Q - Cela a été fait, mais on a l'impression que les Européens ne s'en sont pas rendus compte, qu'ils n'ont pas mis ça au crédit de l'Europe. Je vous rappelle le fameux "non" au projet de Constitution : 55 % des Français ont dit non, les Néerlandais ont suivi. On a l'impression que l'Europe n'a toujours pas digéré ce choc.
R - C'est pour cela qu'il faut à la fois se souvenir de ce que l'Europe nous a apporté, et ce n'est pas rien, la paix et la démocratie - je sais que nous avons coutume de dire que cela ne parle plus aux jeunes générations mais prenons un instant de réflexion tout de même pour se souvenir qu'avant la construction européenne, il y avait un continent européen divisé en deux, ruiné par les guerres - mais ce que je veux dire est différent : inspirons-nous de cette méthode des pères fondateurs pour nous mettre en mesure, aujourd'hui, de relever ce que sont les défis d'aujourd'hui, c'est-à-dire trouver une réponse à la mondialisation, assurer notre sécurité dans le monde, traiter davantage que nous ne le faisons les inégalités de développement ou le problème du changement climatique.
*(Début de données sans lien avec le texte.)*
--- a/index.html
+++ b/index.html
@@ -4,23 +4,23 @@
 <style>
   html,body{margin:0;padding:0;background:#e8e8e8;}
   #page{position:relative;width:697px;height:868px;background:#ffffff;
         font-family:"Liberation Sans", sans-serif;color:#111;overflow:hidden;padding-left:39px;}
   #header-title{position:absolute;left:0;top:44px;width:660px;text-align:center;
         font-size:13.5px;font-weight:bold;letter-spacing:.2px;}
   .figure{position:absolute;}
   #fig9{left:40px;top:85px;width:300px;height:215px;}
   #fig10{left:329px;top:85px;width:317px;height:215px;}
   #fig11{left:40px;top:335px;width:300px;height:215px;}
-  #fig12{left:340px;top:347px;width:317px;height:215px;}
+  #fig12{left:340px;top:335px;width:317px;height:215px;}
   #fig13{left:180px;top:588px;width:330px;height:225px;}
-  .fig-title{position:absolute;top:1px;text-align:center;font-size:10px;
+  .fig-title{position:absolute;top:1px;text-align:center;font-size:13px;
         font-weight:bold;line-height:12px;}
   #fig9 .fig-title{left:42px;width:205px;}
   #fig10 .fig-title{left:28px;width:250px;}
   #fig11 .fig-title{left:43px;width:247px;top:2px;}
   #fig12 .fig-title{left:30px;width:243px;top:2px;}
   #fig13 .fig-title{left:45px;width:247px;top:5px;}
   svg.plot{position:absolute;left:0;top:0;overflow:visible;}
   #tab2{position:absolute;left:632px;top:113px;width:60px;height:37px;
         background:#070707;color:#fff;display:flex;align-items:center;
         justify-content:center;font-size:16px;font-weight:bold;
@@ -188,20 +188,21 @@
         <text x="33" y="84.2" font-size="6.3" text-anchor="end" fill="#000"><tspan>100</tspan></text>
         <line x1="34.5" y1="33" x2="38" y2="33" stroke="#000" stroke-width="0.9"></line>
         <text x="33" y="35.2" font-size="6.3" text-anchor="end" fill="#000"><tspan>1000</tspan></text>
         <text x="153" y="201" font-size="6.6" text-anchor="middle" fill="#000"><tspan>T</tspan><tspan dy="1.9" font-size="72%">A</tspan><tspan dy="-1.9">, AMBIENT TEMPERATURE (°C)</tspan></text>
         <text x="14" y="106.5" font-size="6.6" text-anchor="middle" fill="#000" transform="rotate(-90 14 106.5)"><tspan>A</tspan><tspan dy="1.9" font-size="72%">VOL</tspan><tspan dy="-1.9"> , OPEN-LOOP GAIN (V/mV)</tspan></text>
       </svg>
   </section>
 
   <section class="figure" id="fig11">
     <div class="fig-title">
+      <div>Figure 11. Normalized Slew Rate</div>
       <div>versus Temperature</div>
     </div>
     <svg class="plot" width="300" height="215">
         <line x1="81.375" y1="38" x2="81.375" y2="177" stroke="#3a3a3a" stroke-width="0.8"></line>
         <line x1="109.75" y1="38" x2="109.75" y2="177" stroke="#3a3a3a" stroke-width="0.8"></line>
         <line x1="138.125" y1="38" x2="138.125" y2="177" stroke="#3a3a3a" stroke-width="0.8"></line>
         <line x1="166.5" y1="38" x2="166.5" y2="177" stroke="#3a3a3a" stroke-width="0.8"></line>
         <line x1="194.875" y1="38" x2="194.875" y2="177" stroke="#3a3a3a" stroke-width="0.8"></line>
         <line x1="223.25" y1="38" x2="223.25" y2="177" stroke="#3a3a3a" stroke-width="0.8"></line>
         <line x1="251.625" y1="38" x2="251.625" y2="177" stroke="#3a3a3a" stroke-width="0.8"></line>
Qui peut croire qu'un Etat, seul, pourrait réussir à trouver les réponses ? Il nous faut des réponses collectives, il nous faut davantage d'Europe.
Q - Alors justement pour répondre à toutes ces questions il nous faut davantage d'Europe - lâchons le mot -, "fédérale", ou en tout cas une Europe où un pouvoir supranational s'occupe de ce dont les Etats se sont délestés au profit de cette entité supranationale et cela a du mal à passer...
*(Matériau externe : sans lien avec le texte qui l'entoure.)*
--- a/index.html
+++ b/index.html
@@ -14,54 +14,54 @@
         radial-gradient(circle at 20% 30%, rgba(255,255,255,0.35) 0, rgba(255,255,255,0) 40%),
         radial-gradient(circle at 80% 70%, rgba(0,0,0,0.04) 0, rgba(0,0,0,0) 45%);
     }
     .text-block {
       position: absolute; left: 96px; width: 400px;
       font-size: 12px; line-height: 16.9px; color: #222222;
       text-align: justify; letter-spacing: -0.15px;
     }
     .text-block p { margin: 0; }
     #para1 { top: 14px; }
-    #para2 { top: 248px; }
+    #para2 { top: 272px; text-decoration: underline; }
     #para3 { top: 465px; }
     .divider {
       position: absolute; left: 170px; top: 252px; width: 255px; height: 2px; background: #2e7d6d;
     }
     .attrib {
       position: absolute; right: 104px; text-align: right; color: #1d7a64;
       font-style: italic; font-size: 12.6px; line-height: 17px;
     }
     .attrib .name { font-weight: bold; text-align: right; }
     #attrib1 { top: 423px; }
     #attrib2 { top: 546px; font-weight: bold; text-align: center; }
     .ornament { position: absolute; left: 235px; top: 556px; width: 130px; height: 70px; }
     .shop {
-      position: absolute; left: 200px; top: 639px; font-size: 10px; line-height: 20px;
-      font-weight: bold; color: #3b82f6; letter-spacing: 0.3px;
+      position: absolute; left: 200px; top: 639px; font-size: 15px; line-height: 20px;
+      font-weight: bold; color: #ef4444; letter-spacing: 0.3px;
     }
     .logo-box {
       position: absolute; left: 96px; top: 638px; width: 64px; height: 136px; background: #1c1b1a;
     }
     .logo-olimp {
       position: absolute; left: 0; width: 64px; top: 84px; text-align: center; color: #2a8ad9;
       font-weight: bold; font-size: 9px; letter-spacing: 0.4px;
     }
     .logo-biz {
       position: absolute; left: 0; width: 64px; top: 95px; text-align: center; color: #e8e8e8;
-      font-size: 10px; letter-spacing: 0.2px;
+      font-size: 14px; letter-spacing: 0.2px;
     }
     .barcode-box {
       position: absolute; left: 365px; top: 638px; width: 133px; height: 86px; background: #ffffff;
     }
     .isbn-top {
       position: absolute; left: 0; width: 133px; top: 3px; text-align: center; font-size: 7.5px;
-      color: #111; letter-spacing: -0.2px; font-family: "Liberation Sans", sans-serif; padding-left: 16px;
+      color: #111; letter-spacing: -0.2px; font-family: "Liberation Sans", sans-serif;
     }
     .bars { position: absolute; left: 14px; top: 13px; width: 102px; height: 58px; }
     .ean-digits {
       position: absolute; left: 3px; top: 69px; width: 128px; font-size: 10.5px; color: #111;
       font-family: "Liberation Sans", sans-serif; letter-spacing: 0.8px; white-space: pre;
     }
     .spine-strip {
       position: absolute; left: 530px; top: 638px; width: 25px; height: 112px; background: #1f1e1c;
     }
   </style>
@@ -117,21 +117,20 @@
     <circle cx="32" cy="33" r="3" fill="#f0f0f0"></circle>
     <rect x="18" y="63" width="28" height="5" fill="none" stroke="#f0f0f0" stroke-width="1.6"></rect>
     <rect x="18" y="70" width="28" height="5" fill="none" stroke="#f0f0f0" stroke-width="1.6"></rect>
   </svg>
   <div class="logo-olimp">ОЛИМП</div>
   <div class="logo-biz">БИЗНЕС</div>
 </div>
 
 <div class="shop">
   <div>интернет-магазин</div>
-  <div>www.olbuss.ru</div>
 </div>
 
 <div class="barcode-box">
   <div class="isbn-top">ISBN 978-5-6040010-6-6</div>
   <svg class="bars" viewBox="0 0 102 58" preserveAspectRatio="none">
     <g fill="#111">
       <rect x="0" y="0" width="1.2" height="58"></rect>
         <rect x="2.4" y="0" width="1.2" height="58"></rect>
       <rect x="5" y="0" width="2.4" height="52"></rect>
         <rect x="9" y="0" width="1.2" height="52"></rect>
R - Il faut davantage de coopération et des mécanismes collectifs. Je n'hésite pas à le dire, oui, ces défis appellent des réponses collectives. Aucun pays, aussi puissant soit-il, ne peut penser qu'il va trouver, seul, la réponse à toutes ces questions. Donc faisons l'Europe, faisons une Europe plus efficace, faisons une Europe plus proche des gens. Mais les attentes de nos citoyens portent sur un besoin d'efficacité accrue et, là, je crois qu'il faut être très clairs et décider ce que l'on veut : continuer à avoir une Europe qui est un peu au milieu du gué ou faire une Europe plus intégrée ? Je réponds résolument, oui, ayons la fierté de continuer à faire l'Europe, regardons tout ce qu'elle nous a apporté et si nous la faisons, faisons-la, mais volontairement, résolument, positivement. On ne va tout de même pas s'excuser d'avoir réussi, grâce à l'Europe, à faire un espace de liberté, de paix, de démocratie et de prospérité, bien davantage que si nous ne l'avions pas faite !
Q - Mais l'Europe ce n'est quand même pas un thème très porteur, on voit bien qu'elle est absente de la campagne présidentielle actuellement, en tout cas nous n'en parlons pas beaucoup. Vous êtes satisfaite de la place de l'Europe dans la campagne ?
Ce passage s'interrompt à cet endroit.